── RECORDS FOR THIS TASK ──

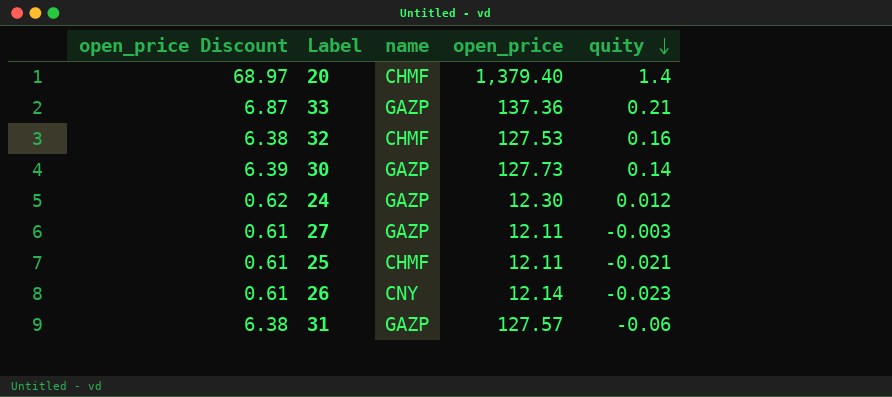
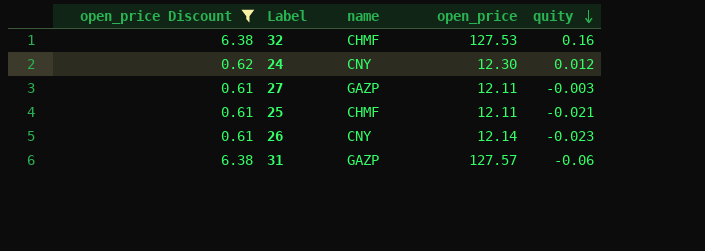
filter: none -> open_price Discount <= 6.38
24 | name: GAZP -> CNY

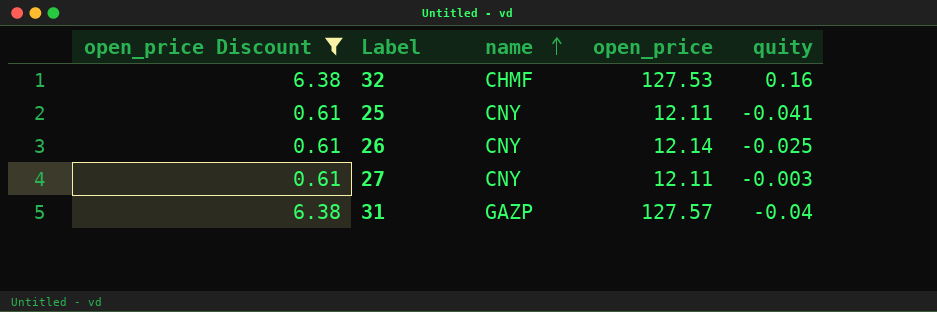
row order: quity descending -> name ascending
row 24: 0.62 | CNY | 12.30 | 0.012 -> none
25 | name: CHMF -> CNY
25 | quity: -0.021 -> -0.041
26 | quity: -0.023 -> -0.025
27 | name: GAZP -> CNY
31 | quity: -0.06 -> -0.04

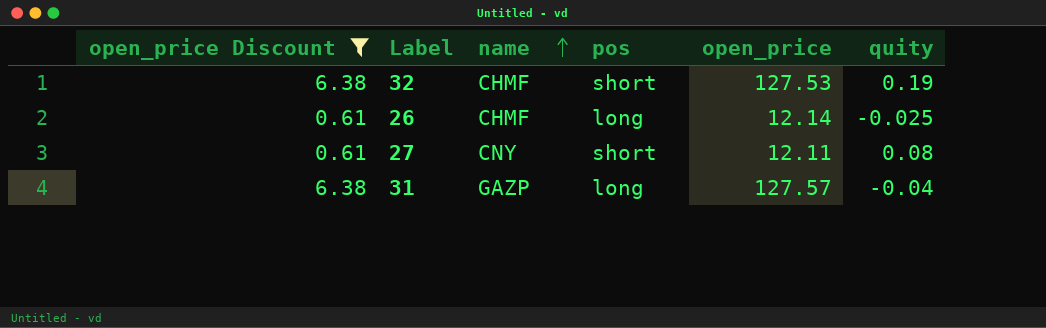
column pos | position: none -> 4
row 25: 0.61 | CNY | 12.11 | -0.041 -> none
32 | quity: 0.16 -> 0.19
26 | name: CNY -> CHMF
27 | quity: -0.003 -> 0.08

───
── RECORDS FOR THIS TASK ──

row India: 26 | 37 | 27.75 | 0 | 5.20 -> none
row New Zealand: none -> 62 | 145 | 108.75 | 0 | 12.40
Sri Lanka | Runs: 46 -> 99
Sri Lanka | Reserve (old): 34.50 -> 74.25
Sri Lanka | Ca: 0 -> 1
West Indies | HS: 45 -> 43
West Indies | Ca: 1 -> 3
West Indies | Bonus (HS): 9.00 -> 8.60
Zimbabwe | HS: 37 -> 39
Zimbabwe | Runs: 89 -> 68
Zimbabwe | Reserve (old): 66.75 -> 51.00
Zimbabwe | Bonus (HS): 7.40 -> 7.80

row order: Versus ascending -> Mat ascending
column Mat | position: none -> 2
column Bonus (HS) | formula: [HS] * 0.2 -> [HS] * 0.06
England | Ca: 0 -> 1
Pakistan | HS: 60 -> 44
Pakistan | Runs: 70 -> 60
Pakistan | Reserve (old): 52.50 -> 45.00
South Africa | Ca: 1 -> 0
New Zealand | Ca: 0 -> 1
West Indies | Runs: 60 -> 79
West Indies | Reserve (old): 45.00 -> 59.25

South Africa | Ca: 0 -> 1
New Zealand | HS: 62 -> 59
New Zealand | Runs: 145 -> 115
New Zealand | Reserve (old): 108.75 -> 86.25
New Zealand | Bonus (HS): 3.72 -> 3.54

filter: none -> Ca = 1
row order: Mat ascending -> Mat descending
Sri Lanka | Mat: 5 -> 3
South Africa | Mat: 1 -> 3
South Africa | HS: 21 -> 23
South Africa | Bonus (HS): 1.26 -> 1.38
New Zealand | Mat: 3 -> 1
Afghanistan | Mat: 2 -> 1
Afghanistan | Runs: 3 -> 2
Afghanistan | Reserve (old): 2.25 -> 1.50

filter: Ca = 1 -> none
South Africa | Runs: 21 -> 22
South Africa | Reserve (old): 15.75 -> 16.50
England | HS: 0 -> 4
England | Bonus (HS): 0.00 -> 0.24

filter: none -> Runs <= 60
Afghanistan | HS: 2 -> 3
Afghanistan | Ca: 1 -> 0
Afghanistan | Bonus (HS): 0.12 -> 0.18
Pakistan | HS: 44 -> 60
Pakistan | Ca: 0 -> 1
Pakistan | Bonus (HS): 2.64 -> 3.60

───

▶ INSTRUCTIONS FOR THE TASK: A verbatim reproduction is expected: starting at the line above that has "filter: none -> open_price Discount <= 6.38", ending at the line that has "column pos | position: none -> 4", both included, and with no pictures and no other lines.

▶ TASK SOLUTION:
filter: none -> open_price Discount <= 6.38
24 | name: GAZP -> CNY

row order: quity descending -> name ascending
row 24: 0.62 | CNY | 12.30 | 0.012 -> none
25 | name: CHMF -> CNY
25 | quity: -0.021 -> -0.041
26 | quity: -0.023 -> -0.025
27 | name: GAZP -> CNY
31 | quity: -0.06 -> -0.04

column pos | position: none -> 4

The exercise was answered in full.